TASK STATEMENT
The word to look for is "pointer". Report every line of the entries below that has it.

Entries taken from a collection
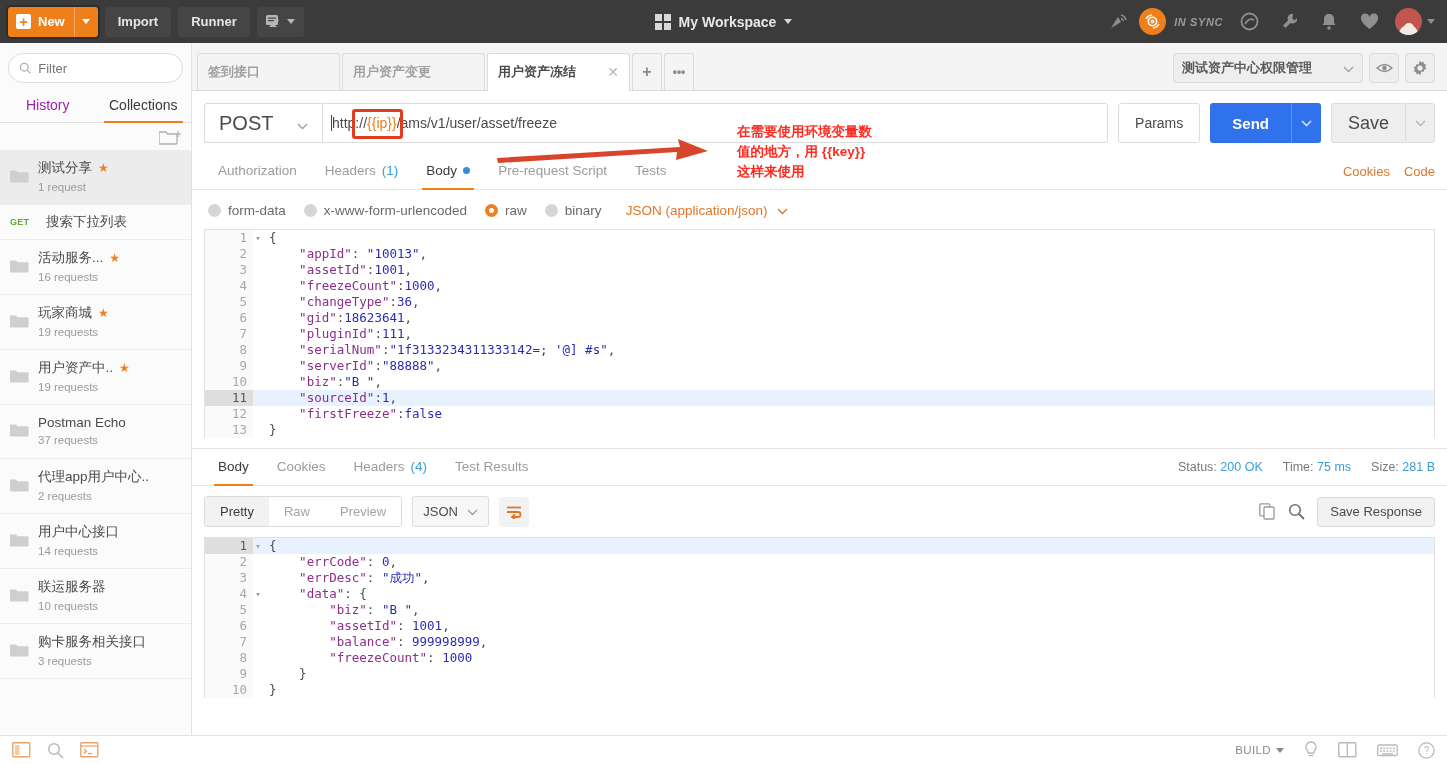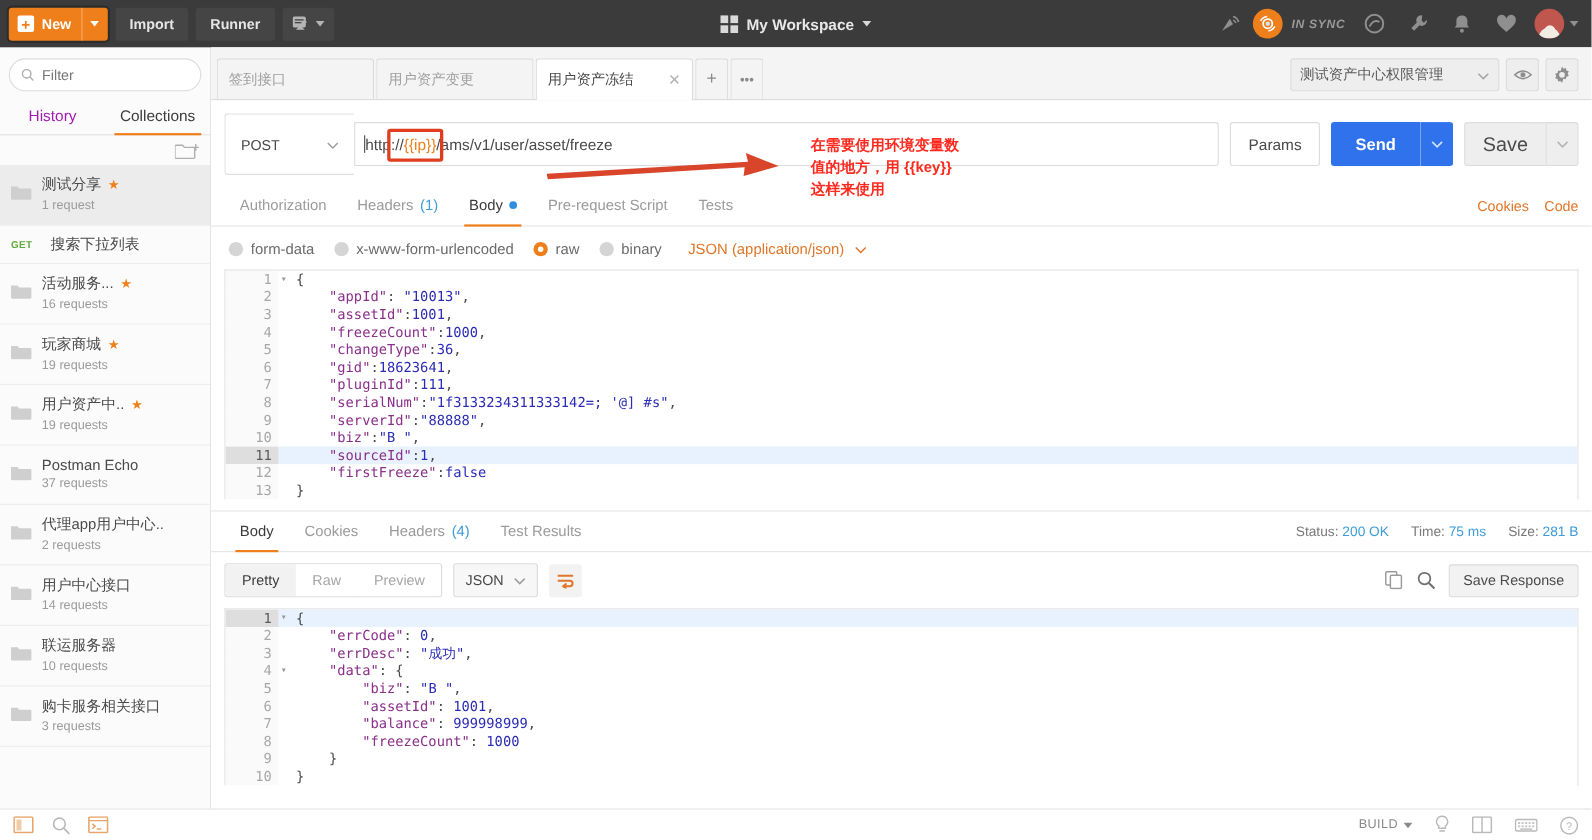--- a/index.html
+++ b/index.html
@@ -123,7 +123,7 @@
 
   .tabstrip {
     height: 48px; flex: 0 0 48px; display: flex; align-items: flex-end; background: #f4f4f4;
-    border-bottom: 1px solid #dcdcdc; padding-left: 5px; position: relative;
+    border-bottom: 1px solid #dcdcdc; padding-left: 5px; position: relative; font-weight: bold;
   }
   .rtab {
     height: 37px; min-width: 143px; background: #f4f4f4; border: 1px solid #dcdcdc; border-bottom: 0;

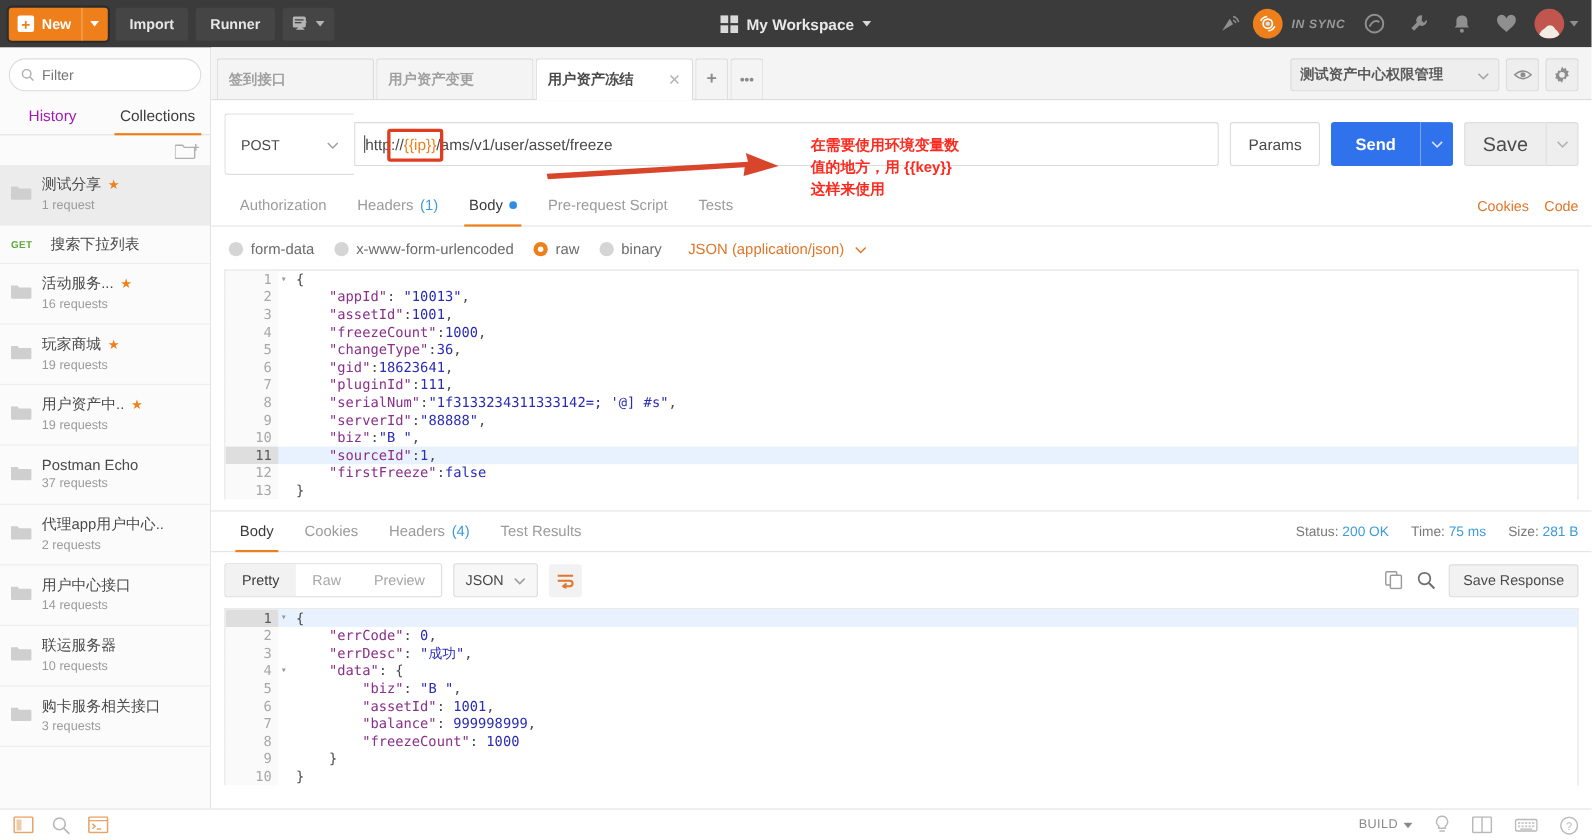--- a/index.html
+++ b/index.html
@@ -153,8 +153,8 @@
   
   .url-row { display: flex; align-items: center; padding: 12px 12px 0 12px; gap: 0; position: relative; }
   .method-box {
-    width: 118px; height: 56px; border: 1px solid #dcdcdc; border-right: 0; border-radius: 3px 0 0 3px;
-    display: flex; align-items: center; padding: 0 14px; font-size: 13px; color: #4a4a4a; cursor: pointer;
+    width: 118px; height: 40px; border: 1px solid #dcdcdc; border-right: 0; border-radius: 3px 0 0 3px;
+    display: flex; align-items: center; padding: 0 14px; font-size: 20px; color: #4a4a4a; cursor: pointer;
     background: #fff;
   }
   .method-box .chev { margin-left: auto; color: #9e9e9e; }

---

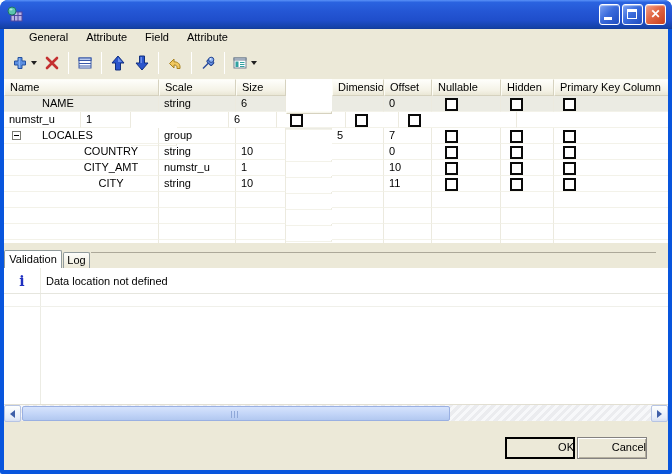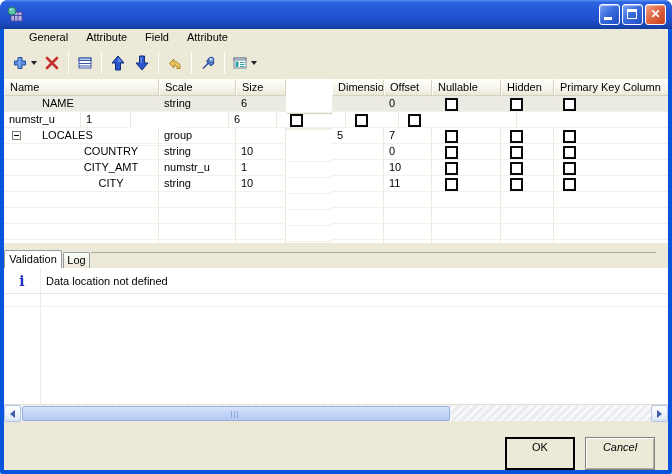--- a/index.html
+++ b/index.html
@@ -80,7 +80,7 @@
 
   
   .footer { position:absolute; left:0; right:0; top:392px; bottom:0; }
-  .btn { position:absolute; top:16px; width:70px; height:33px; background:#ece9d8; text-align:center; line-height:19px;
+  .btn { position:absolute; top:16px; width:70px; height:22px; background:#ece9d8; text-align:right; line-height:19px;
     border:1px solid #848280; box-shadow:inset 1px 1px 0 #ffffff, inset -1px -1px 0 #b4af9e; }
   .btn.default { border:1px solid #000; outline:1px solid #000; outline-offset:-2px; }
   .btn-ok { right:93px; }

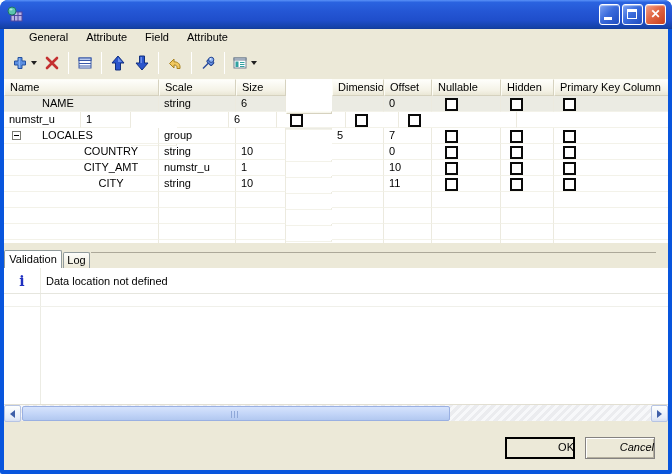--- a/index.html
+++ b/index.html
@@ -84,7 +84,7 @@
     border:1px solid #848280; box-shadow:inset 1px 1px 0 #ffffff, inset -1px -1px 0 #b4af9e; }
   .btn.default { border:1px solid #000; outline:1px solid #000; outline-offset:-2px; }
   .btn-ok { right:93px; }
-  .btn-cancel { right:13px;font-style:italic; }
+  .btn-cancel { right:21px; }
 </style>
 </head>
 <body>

EXERCISE OUTPUT
-    display: flex; align-items: center; padding: 0 14px; font-size: 13px; color: #4a4a4a; cursor: pointer;
+    display: flex; align-items: center; padding: 0 14px; font-size: 20px; color: #4a4a4a; cursor: pointer;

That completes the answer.